Construal Level Theory, The Community Rule, The Dead Sea Scrolls, Perception, Persuasion

Abstract

This article applies Construal Level Theory (CLT) on the ancient Jewish text the Community Rule (1QS), from the Dead Sea Scrolls. CLT, a theory developed within social and cognitive psychology, operates with the association between mental construals (high- or low-level) and psychological distance (spatial, temporal, social, or hypothetical). CLT proposes that the human mind’s ability to traverse the “here-and-now” is dependent on the interaction between levels of construal and psychological distance. High-level construals are abstract, general, and superordinate representations of things (i.e. the why, the end-state), while low-level construals are concrete, specific, and subordinate representations (i.e. the how, the means).

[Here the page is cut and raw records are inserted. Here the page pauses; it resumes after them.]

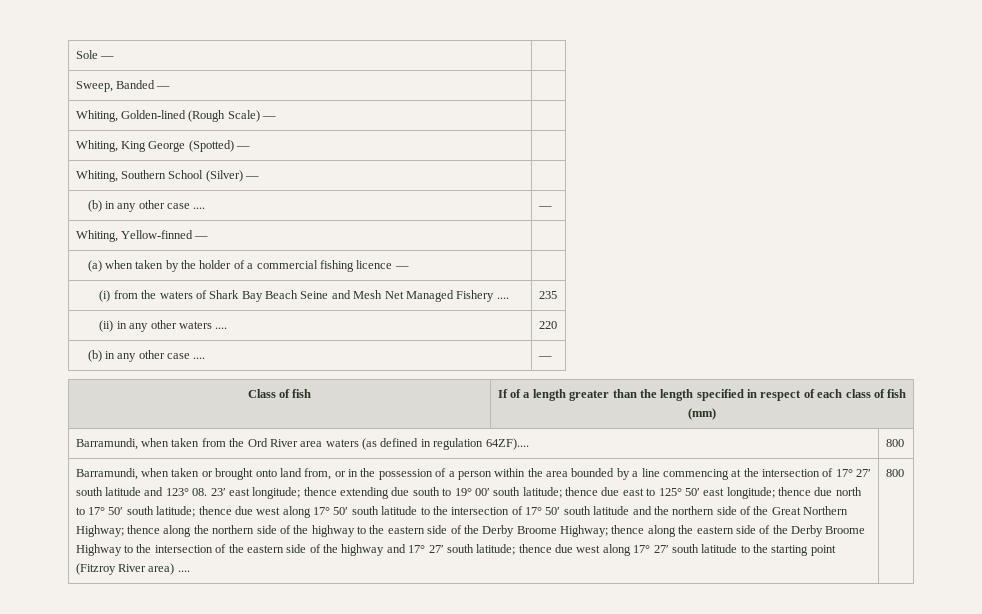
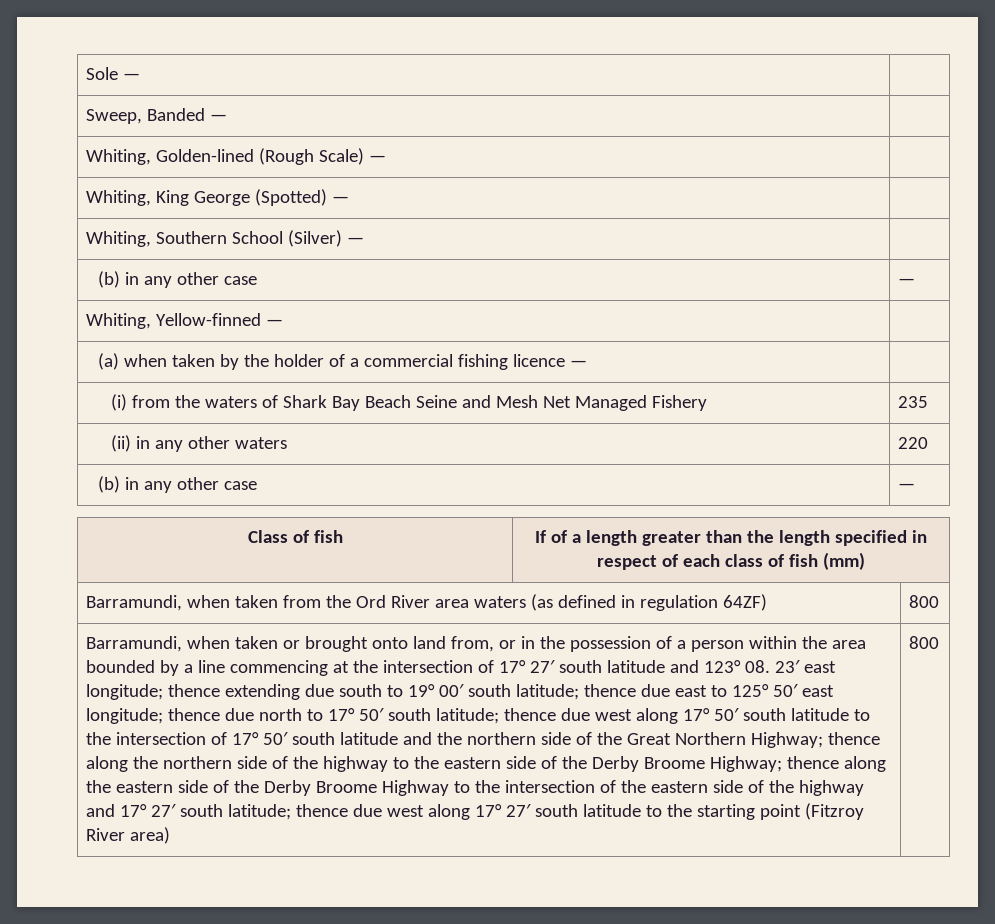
  Whiting, Southern School (Silver) — |
- (b) in any other case .... | —
+ (b) in any other case | —
- (i) from the waters of Shark Bay Beach Seine and Mesh Net Managed Fishery .... | 235
+ (i) from the waters of Shark Bay Beach Seine and Mesh Net Managed Fishery | 235
- (ii) in any other waters .... | 220
- (b) in any other case .... | —
+ (ii) in any other waters | 220
+ (b) in any other case | —
- Barramundi, when taken from the Ord River area waters (as defined in regulation 64ZF).... | 800
+ Barramundi, when taken from the Ord River area waters (as defined in regulation 64ZF) | 800
- thence due west along 17° 27′ south latitude to the starting point (Fitzroy River area) ....
+ thence due west along 17° 27′ south latitude to the starting point (Fitzroy River area)

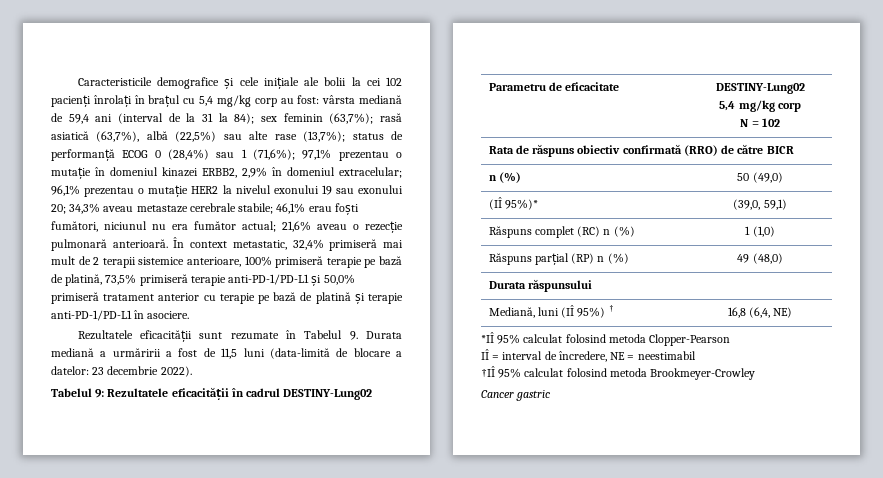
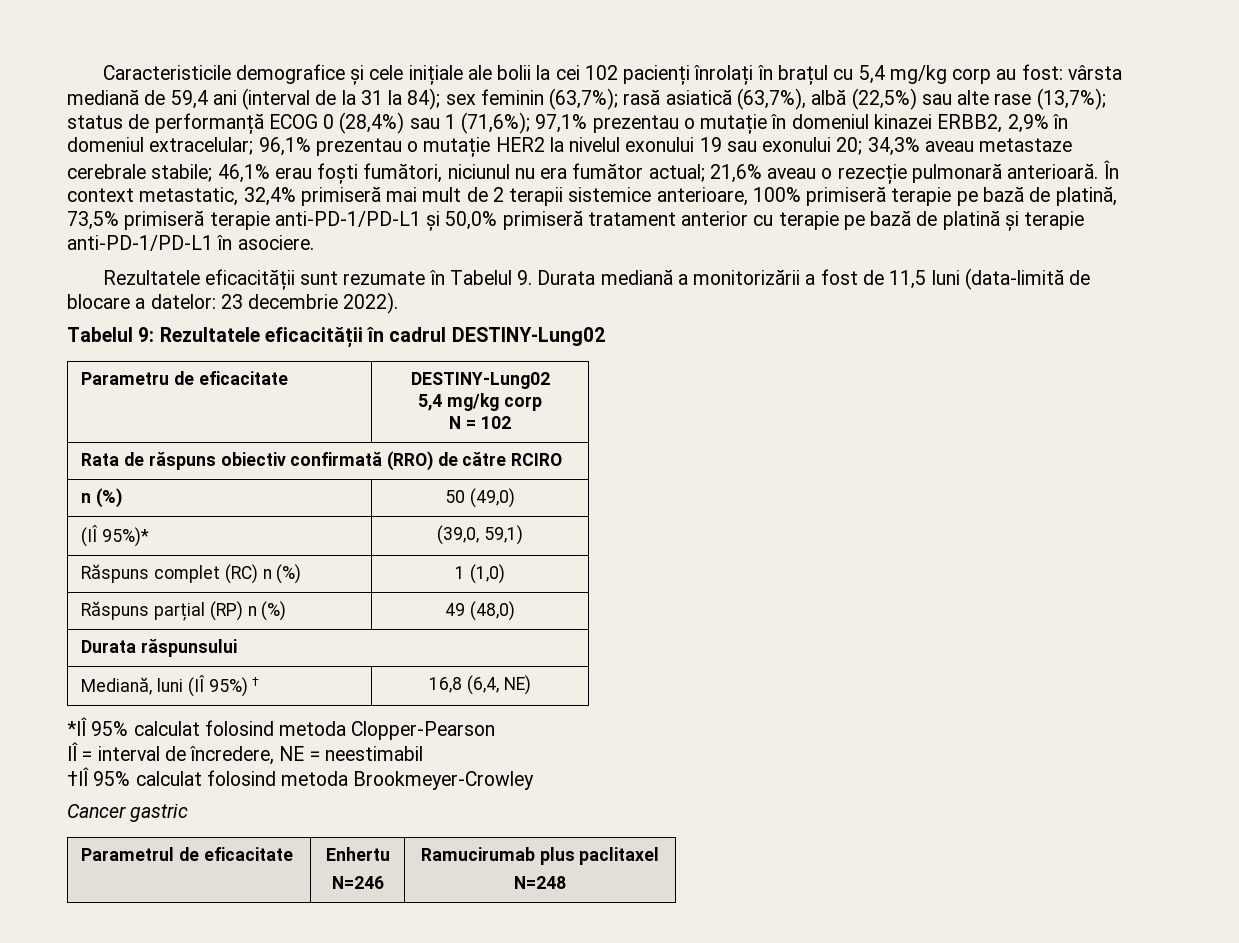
- Rezultatele eficacității sunt rezumate în Tabelul 9. Durata mediană a urmăririi a fost de 11,5 luni (data-limită de blocare a datelor: 23 decembrie 2022).
+ Rezultatele eficacității sunt rezumate în Tabelul 9. Durata mediană a monitorizării a fost de 11,5 luni (data-limită de blocare a datelor: 23 decembrie 2022).
- Rata de răspuns obiectiv confirmată (RRO) de către BICR
+ Rata de răspuns obiectiv confirmată (RRO) de către RCIRO
+ Parametrul de eficacitate | Enhertu
+ N=246 | Ramucirumab plus paclitaxel
+ N=248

Reading 1QS through the lens of CLT reveals one possible way in which this ancient text strives to persuade its potential recipients to act according to its ultimate goal by combining different modes of expression.

Author Biography

  • Melissa Sayyad Bach, University of Copenhagen

    Melissa Sayyad Bach is a Postdoctoral Fellow at the Biblical Studies Section of the Faculty of Theology at the University of Copenhagen. She holds a PhD (2021) from the University of Copenhagen (“The Power of Perception in the Community Rule through Stability and Change”), and has published (in English and Danish) on Dead Sea Scrolls and Hebrew Bible topics. Her research interests include the Dead Sea Scrolls, Hebrew Bible, apocalypticism, ancient Jewish wisdom, perception and hermeneutics, and Cognitive Science of Religion. Currently, she is a part of a research project focusing on early apocalyptic features in Aramaic Dead Sea texts.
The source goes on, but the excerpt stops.